Qudink kaget melihatnya dan menahan tawa. Toh akhirnya, ia terpaksa memberi duit sejumlah yang diminta Cacay. Ia hanya tidak mau ribut. Kalau sama si Jalu ayam jago peliharaannya sih, oke lah. Cacay pun mempersilakan Qudink melanjutkan perjalanan setelah serah terima duit selesai dilakukan.
Qudink pergi menuju rumah Mpok Elly, penjual kijing terpedas dan termaknyus di kampungnya. Sesampainya di sana, Qudink menyapa Mpok Elly dengan senyum khasnya.
“Assalamualaikum warohmatullahi wabarokaatuh Mpok Elly, bagaimana kabarnya hari ini? Semoga sehat dan bahagia selalu serta dilimpahkan rezeki yang barokah, Aamiin.”
“Hahaha … Qudink, lengkap amat salamnye ama doa-doa. Kayak ustaz aje, loh. Waalaikumsalam. Ada ape?” tanya Mpok Elly sumringah.
“Anu, kata mami, di suruh ambil pesanan kijing mateng, buat arisan ntar sore, sejumlah dua ember. Apakah sudah siap, mpok?”
“Apa, mami? Hahaha … udeh, bentar ye, mpok ambil.” Mpok Elly berjalan ke dapur mengambil dua ember kijing dan dibawanya ke luar. “Oh iye, kembalinya kan kemaren kurang dua puluh ribu, dan …”

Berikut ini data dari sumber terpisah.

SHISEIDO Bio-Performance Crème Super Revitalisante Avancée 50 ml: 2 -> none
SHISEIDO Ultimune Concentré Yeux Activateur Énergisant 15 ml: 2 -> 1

“Oh, iya kata mami, kembaliannya juga belum, Mpok. Saya di suruh ambil sekalian, soalnya buat beli kerupuk di warung Mak Ipung.”

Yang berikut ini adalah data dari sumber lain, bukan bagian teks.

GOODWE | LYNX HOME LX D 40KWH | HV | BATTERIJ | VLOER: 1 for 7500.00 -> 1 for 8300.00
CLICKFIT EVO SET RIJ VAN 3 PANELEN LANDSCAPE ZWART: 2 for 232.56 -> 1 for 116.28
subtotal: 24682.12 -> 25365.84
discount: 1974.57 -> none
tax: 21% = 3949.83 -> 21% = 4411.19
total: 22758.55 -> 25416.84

“Heh, berarti anak gue, belom balikin?” teriak Mpok Elly kaget. “Lama-lama, kurang ajar juga tuh anak!” keluhnya.
Qudink berusaha meredam amarah Mpok Elly yang sepertinya kesal dengan polah anaknya. Qudink membacakan ayat kursi dan dalil-dalil tentang menahan amarah untuk Mpok Elly. Alhamdulillah, amarahnya sedikit reda.
Setelah kedua ember kijing siap. Qudink pun pamit. Mpok Elly mengajaknya jalan bareng sampai ke pengkolan depan gang, katanya ada keperluan mendadak. Qudink jadi khawatir, takut ada apa-apa dengan Mpok Elly karena di sana ada preman yang ditakuti masyarakat sekampung. Mpok Elly nggak bakalan aman dan pasti nanti kena palak seperti aku, cemasnya.

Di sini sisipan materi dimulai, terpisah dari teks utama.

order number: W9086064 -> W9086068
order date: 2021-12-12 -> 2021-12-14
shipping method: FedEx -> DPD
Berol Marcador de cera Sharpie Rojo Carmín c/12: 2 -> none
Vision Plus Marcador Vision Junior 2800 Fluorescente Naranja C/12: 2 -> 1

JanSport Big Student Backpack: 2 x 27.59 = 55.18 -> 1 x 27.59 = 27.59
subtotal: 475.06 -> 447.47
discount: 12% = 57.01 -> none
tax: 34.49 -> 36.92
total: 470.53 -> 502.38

Demi menjaga Mpok Elly. Qudink pun menemaninya melewati pengkolan gang sebelah. Padahal sebenarnya, Ia tidak pulang lewat arah itu. Benar saja, ketika melewati pengkolan mereka langsung di hadang si preman itu lagi.
Qudink mundur beberapa langkah ketika si Cacay mulai mendekatinya, namun Mpok Elly justru maju dan memukul serta menjewernya dengan membabi buta.
Qudink kaget bukan kepalang, hebat benar Mpok Elly, beraninya luar biasa. Preman sangar sehebat itu, tak berkutik sama sekali melawan Mpok Elly. Waw … Benar-benar wonder woman, gumannya.
“Nih, lunas utang gue ke emak loe. Pulang sana. Aman loe lewat sini. Assalamualaikum,” ucap Mpok Elly sambil memberikan Qudink selembar uang dua puluh ribuan yang diminta paksa dari Cacay. Qudink melihat si Cacay merintih kesakitan di jewer Mpok Elly.
“Waalaikumsalam.” Gile, si mpok preman juga, ujarnya dalam hati.
“Ini uang siapa mpok?” tanya Qudink memastikan.
“Uang emak loe, yang diambil nih bocah tengil,” jawab Mpok Elly.
“Ha, mamiku pernah dipalak juga?” Qudink bingung. Walau ragu menerimanya, Ia berterima kasih dan melanjutkan perjalanan ke warung Mak Ipung untuk membeli kerupuk. Ia masih terpukau dengan aksi Mpok Elly yang bisa mengalahkan si preman dengan mudahnya.
Di warung Mak Ipung, Qudink baru tahu bahwa Si Cacay itu ternyata anak Mpok Elly.
“Huahaha … pantesan,” tawanya dengan keras.